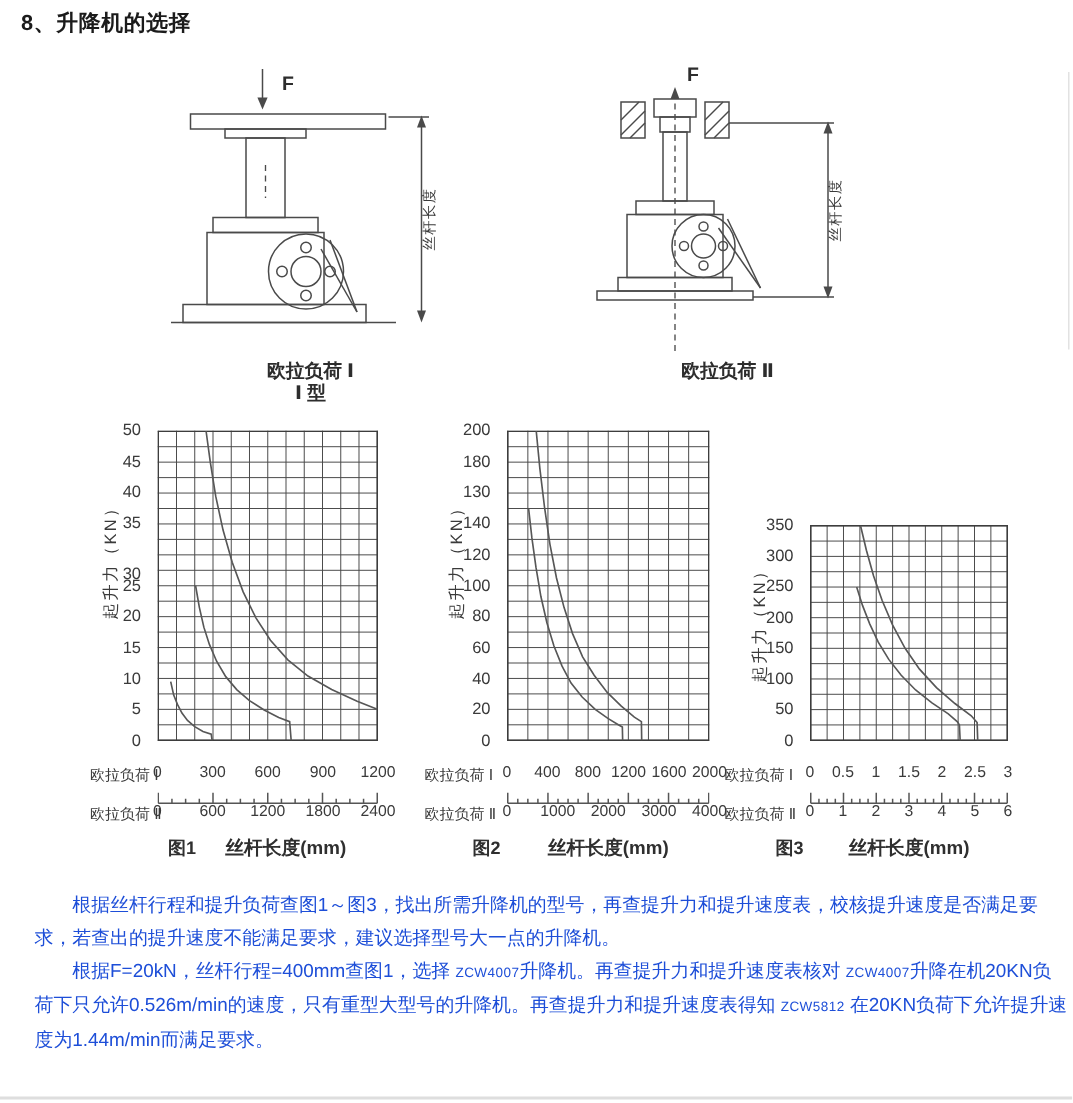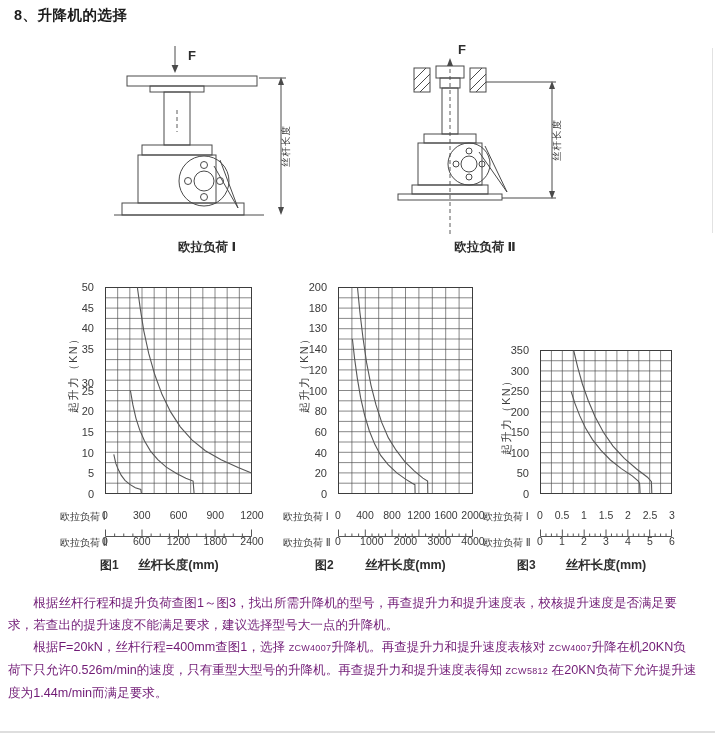--- a/index.html
+++ b/index.html
@@ -84,6 +84,7 @@
       <text class="svg-vlabel" text-anchor="middle" transform="rotate(-90 177 106)" x="177" y="106">丝杆长度</text>
     </svg>
     <div class="cap">欧拉负荷 Ⅰ</div>
+    <div class="cap">Ⅰ 型</div>
   </div>
 
   <div class="diagram" style="left:390px;top:40px;">

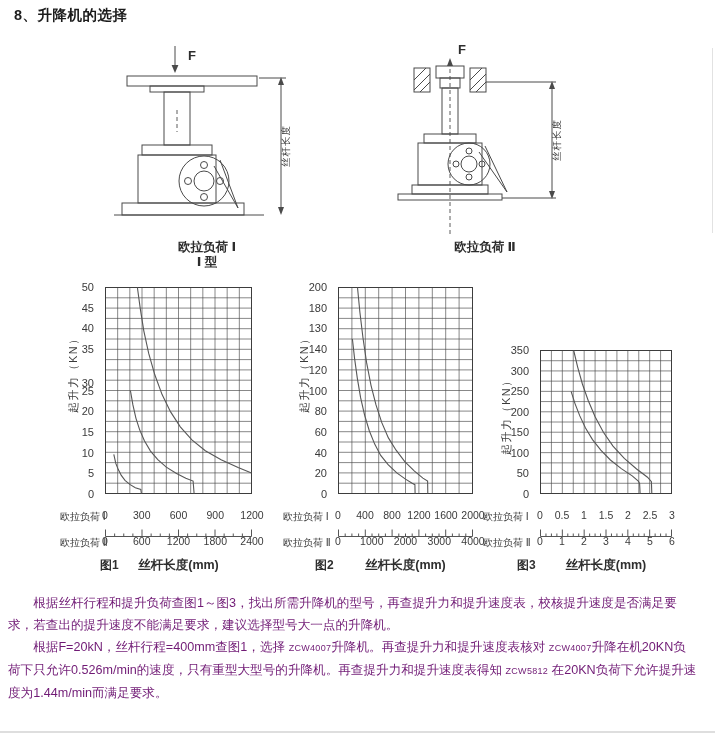--- a/index.html
+++ b/index.html
@@ -228,7 +228,7 @@
         <span style="left:110.3px">1800</span>
         <span style="left:147.0px">2400</span>
       </div>
-    <div class="cap-row" style="left:0;top:274px;width:205px;">
+    <div class="cap-row" style="left:12px;top:274px;width:205px;">
       <span class="fig-no" style="left:40px;">图1</span>
       <span class="x-title" style="left:45px;width:147px;">丝杆长度(mm)</span>
     </div>

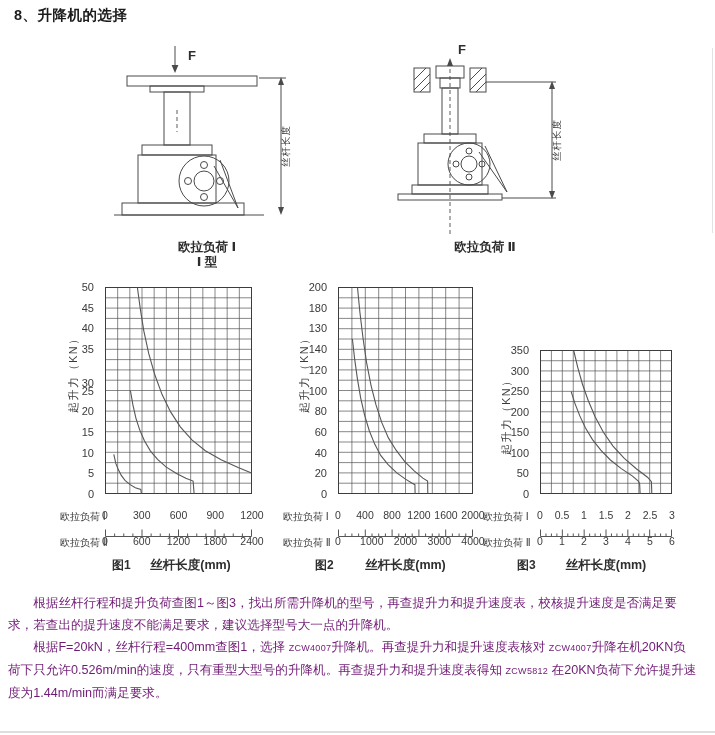--- a/index.html
+++ b/index.html
@@ -34,7 +34,7 @@
   .fig-no{position:absolute;font-size:12px;color:#2f2f2f;font-weight:600;}
   .x-title{position:absolute;text-align:center;font-size:12.5px;color:#2f2f2f;font-weight:600;}
   
-  .notes{position:absolute;left:8px;top:592px;width:690px;font-size:12.6px;line-height:22px;color:#701a75;}
+  .notes{position:absolute;left:23px;top:592px;width:690px;font-size:12.6px;line-height:22px;color:#1d4ed8;}
   .notes p{margin:0;}
   .notes p.indent{text-indent:2em;}
   .notes .model{font-size:9px;letter-spacing:.3px;}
▬▬▬
• _Directions_: Except for the pictures, give the data again word for word.

• _Solution_:
--- a/index.html
+++ b/index.html
@@ -84,6 +84,7 @@
       <text class="svg-vlabel" text-anchor="middle" transform="rotate(-90 177 106)" x="177" y="106">丝杆长度</text>
     </svg>
     <div class="cap">欧拉负荷 Ⅰ</div>
+    <div class="cap">Ⅰ 型</div>
   </div>
 
   <div class="diagram" style="left:390px;top:40px;">

--- a/index.html
+++ b/index.html
@@ -228,7 +228,7 @@
         <span style="left:110.3px">1800</span>
         <span style="left:147.0px">2400</span>
       </div>
-    <div class="cap-row" style="left:0;top:274px;width:205px;">
+    <div class="cap-row" style="left:12px;top:274px;width:205px;">
       <span class="fig-no" style="left:40px;">图1</span>
       <span class="x-title" style="left:45px;width:147px;">丝杆长度(mm)</span>
     </div>

--- a/index.html
+++ b/index.html
@@ -34,7 +34,7 @@
   .fig-no{position:absolute;font-size:12px;color:#2f2f2f;font-weight:600;}
   .x-title{position:absolute;text-align:center;font-size:12.5px;color:#2f2f2f;font-weight:600;}
   
-  .notes{position:absolute;left:8px;top:592px;width:690px;font-size:12.6px;line-height:22px;color:#701a75;}
+  .notes{position:absolute;left:23px;top:592px;width:690px;font-size:12.6px;line-height:22px;color:#1d4ed8;}
   .notes p{margin:0;}
   .notes p.indent{text-indent:2em;}
   .notes .model{font-size:9px;letter-spacing:.3px;}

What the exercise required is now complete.